Долгий, долгий день еще не кончился; до полуночи оставался час, то есть целая вечность. Я сел в машину и поехал по берегу моря; дорога была вся в ямах. Навстречу попадалось мало людей; они либо еще не осознали, что комендантский час отменен, либо боялись попасться на провокацию. Направо тянулся длинный ряд деревянных хижин на огороженных участках земли величиною с блюдце, где росло по нескольку пальм, а между ними поблескивали лужицы воды, как железки в куче хлама. Кое-где горела свеча, и вокруг сидели люди, склонившись над стаканами рома, как плакальщицы над гробом. Иногда доносились несмелые звуки музыки. Посреди дороги плясал какой-то старик, мне пришлось затормозить. Он подошел и захихикал сквозь стекло — в эту ночь в Порт-о-Пренсе все же нашелся человек, которому не было страшно. Я не разобрал, что он говорит на своем patois [местное наречие], и поехал дальше. Я уже больше двух лет не ездил к матушке Катрин, но сегодня я нуждался в ее услугах. Бессилие мучило меня, как проклятье, и мне нужна была ведьма, чтобы его снять. Я вспомнил девушку с Восточной 56-й улицы, а потом нехотя подумал о Марте, и это подогрело мою злость. Если бы она отдалась мне тогда, когда я хотел, ничего бы этого не понадобилось.
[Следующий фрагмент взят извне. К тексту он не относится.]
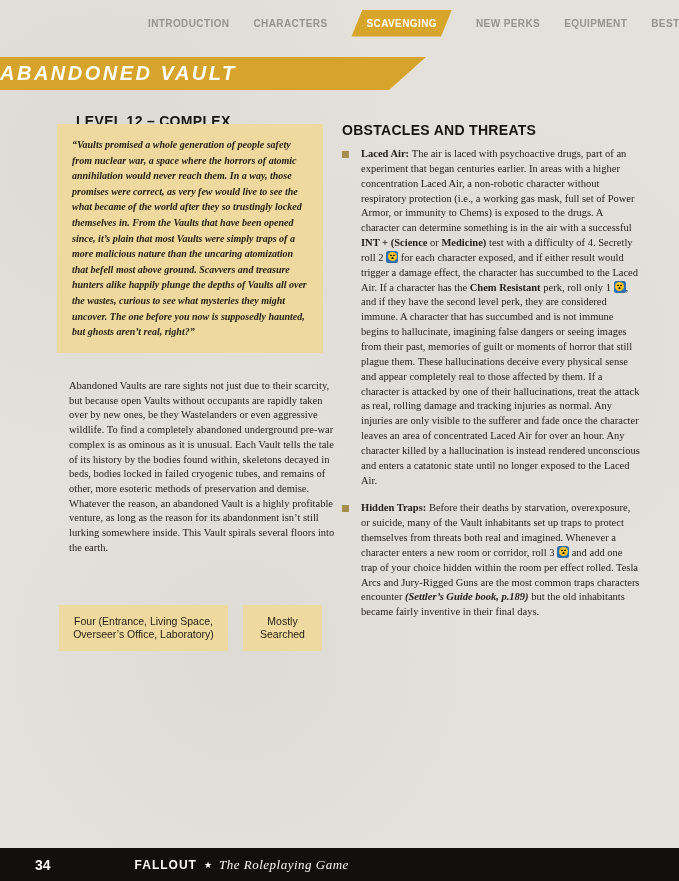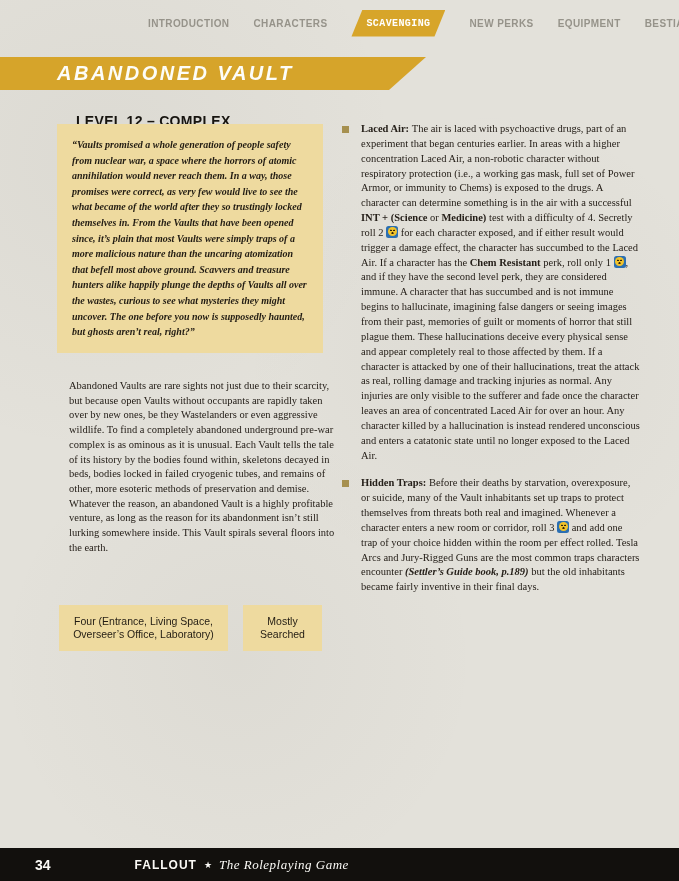--- a/index.html
+++ b/index.html
@@ -19,7 +19,6 @@
   .nav-item.active{
     background:#d7a52a;color:#fff;padding:8px 15px;
     clip-path:polygon(11px 0,100% 0,calc(100% - 11px) 100%,0 100%);
-    font-family:Liberation Mono, monospace;
   }
   
   .banner{position:absolute;top:57px;left:0;width:426px;height:33px;background:#d6a42a;

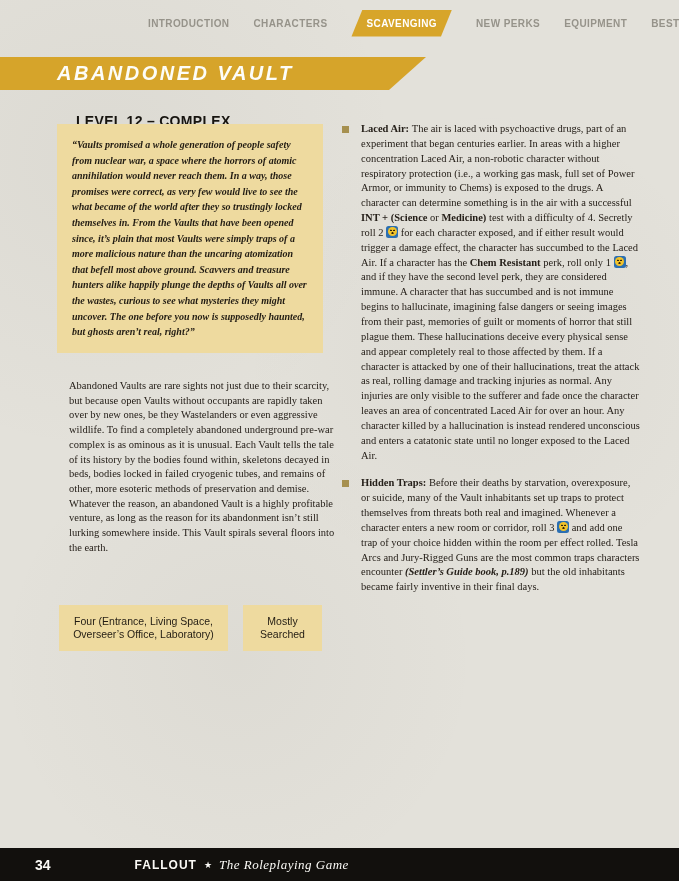--- a/index.html
+++ b/index.html
@@ -24,7 +24,7 @@
   .banner{position:absolute;top:57px;left:0;width:426px;height:33px;background:#d6a42a;
     clip-path:polygon(0 0,100% 0,calc(100% - 37px) 100%,0 100%);display:flex;align-items:center;}
   .banner-title{margin:0;font-family:"Liberation Sans", sans-serif;font-weight:bold;font-style:italic;
-    color:#fdfdf8;font-size:20px;letter-spacing:2.5px;padding-left:57px;}
+    color:#fdfdf8;font-size:20px;letter-spacing:2.5px;}
   .section-title{position:absolute;top:96px;left:59px;margin:17px;font-family:"Liberation Sans", sans-serif;
     font-weight:bold;font-size:14px;letter-spacing:.3px;color:#17140f;}
   

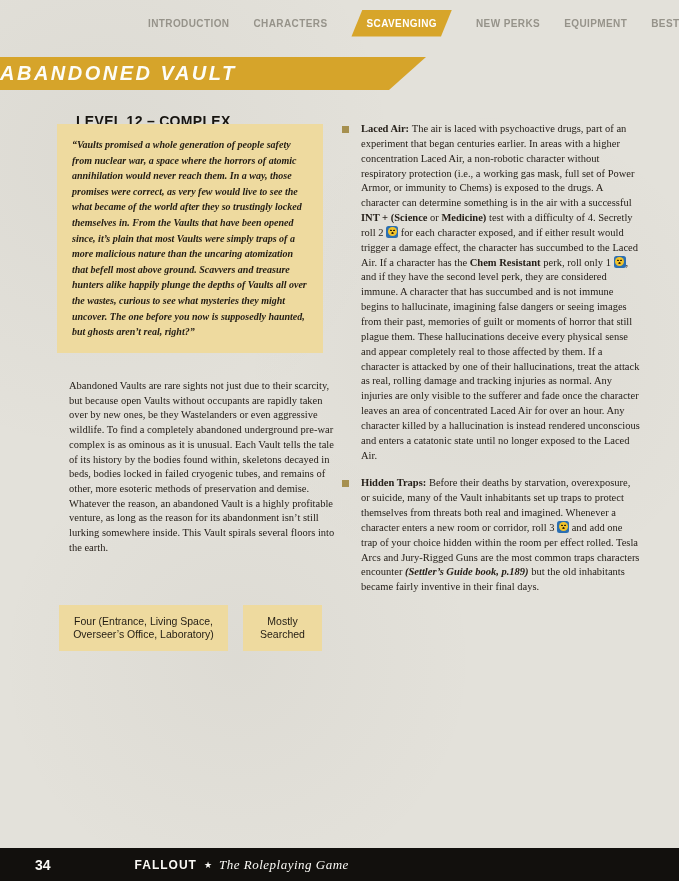--- a/index.html
+++ b/index.html
@@ -101,6 +101,7 @@
   </div>
 
   <section class="right">
+    <h2 class="obstacles-heading">OBSTACLES AND THREATS</h2>
     <div class="obstacle">
       <span class="bullet"></span>
       <span><span class="b">Laced Air: </span><span>The air is laced with psychoactive drugs, part of an experiment that began centuries earlier. In areas with a higher concentration Laced Air, a non-robotic character without respiratory protection (i.e., a working gas mask, full set of Power Armor, or immunity to Chems) is exposed to the drugs. A character can determine something is in the air with a successful </span><span class="b">INT + (Science </span><span>or </span><span class="b">Medicine) </span><span>test with a difficulty of 4. Secretly roll 2 </span><span class="die"><span class="die-face"></span></span><span> for each character exposed, and if either result would trigger a damage effect, the character has succumbed to the Laced Air. If a character has the </span><span class="b">Chem Resistant </span><span>perk, roll only 1 </span><span class="die"><span class="die-face"></span></span><span>, and if they have the second level perk, they are considered immune. A character that has succumbed and is not immune begins to hallucinate, imagining false dangers or seeing images from their past, memories of guilt or moments of horror that still plague them. These hallucinations deceive every physical sense and appear completely real to those affected by them. If a character is attacked by one of their hallucinations, treat the attack as real, rolling damage and tracking injuries as normal. Any injuries are only visible to the sufferer and fade once the character leaves an area of concentrated Laced Air for over an hour. Any character killed by a hallucination is instead rendered unconscious and enters a catatonic state until no longer exposed to the Laced Air.</span></span>

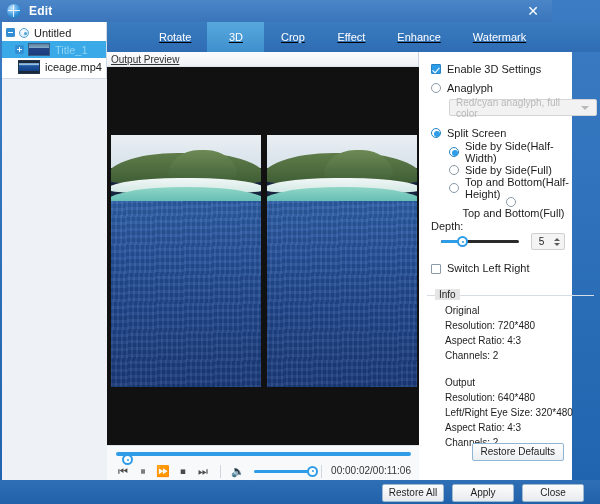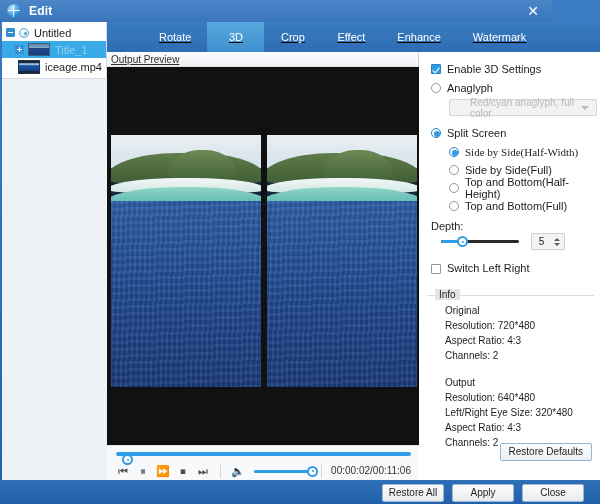--- a/index.html
+++ b/index.html
@@ -206,7 +206,7 @@
 
   
   #settings {
-    position: absolute; left: 419px; top: 52px; width: 181px; height: 428px;
+    position: absolute; left: 419px; top: 52px; width: 153px; height: 428px;
     background: #ffffff;
   }
   .ctl-row { display: flex; align-items: center; height: 17px; }

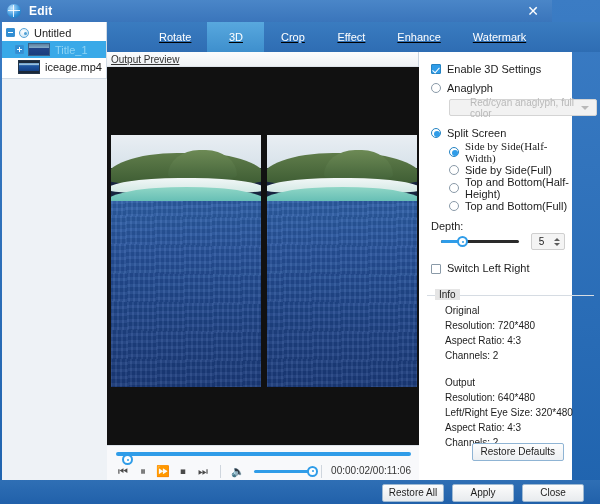--- a/index.html
+++ b/index.html
@@ -234,7 +234,7 @@
     border: 1px solid #d4d4d4; border-radius: 2px; display: flex;
     align-items: center; cursor: default;
   }
-  #combo-text { font-size: 10px; color: #b9b9b9; margin-left: 20px; flex: 1; }
+  #combo-text { font-size: 10px; color: #b9b9b9; margin-left: 6px; flex: 1; }
   #combo-arrow {
     width: 0; height: 0; border-left: 4px solid transparent;
     border-right: 4px solid transparent; border-top: 4px solid #b9b9b9;

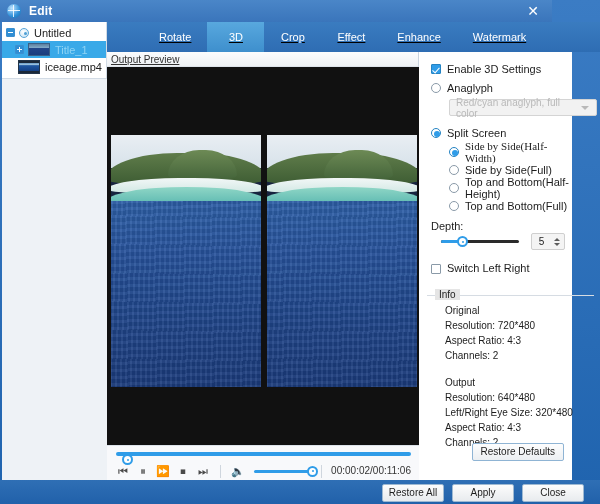--- a/index.html
+++ b/index.html
@@ -424,7 +424,7 @@
       <div class="ctl-label">Split Screen</div>
     </div>
 
-    <div class="ctl-row" style="margin:2px 8px 0 30px;font-family:Liberation Serif, serif;">
+    <div class="ctl-row" style="margin:2px 8px 0 30px;">
       <div class="rad on"></div>
       <div class="ctl-label">Side by Side(Half-Width)</div>
     </div>

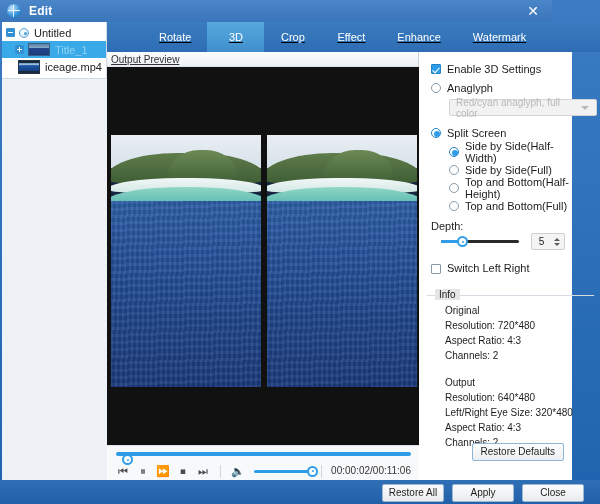--- a/index.html
+++ b/index.html
@@ -436,7 +436,7 @@
       <div class="rad"></div>
       <div class="ctl-label">Top and Bottom(Half-Height)</div>
     </div>
-    <div class="ctl-row" style="margin:1px 0 0 30px;">
+    <div class="ctl-row" style="margin:1px 0 0 30px;flex-direction:column;">
       <div class="rad"></div>
       <div class="ctl-label">Top and Bottom(Full)</div>
     </div>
Как раз перед заведением матушки Катрин начинался развилок; асфальт, если его можно было так назвать, кончался (не хватило денег или кто-нибудь не получил свою мзду). Налево шло на юг главное шоссе, по которому не проедешь ни на чем, кроме вездехода. Я удивился, обнаружив в этом месте заставу, потому что с юга вторжения не ждали. Я стоял, пока меня обыскивали тщательнее обычного, под большим деревянным щитом, где значилось: «США — ГАИТИ. Совместный пятилетний план. Большое южное шоссе». Но американцы уехали, и от пятилетнего плана осталась только доска над стоячими лужами, над изрытой канавами дорогой, кучами щебня и остовом бульдозера, который никто не позаботился вытащить из грязи.
Когда меня отпустили, я свернул направо и подъехал к владениям матушки Катрин. Кругом стояла такая тишина, что я даже засомневался, стоит ли выходить из машины. Длинная низкая хижина, похожая на конюшню, разделенную на стойла, предназначалась для любовных утех. В главном здании, где матушка Катрин принимала гостей и угощала их напитками, горел свет, но ни музыки, ни танцев не было слышно. На минуту мной овладело искушение сохранить верность Марте, и я чуть было не уехал. Но я слишком долго волочил свою обиду по этим ухабам, чтобы теперь повернуть назад, и я осторожно зашагал по неосвещенному участку, испытывая отвращение к себе. По глупости я поставил машину фарами к стене хижины, поэтому шел в полной тьме и сразу же споткнулся о вездеход с выключенными огнями. За рулем кто-то спал. Я снова чуть не повернул назад, потому что в Порт-о-Пренсе почти ни у кого не было «джипов», кроме тонтон-макутов, а если тонтон-макуты сегодня веселятся с девочками матушки Катрин, там не место посторонним.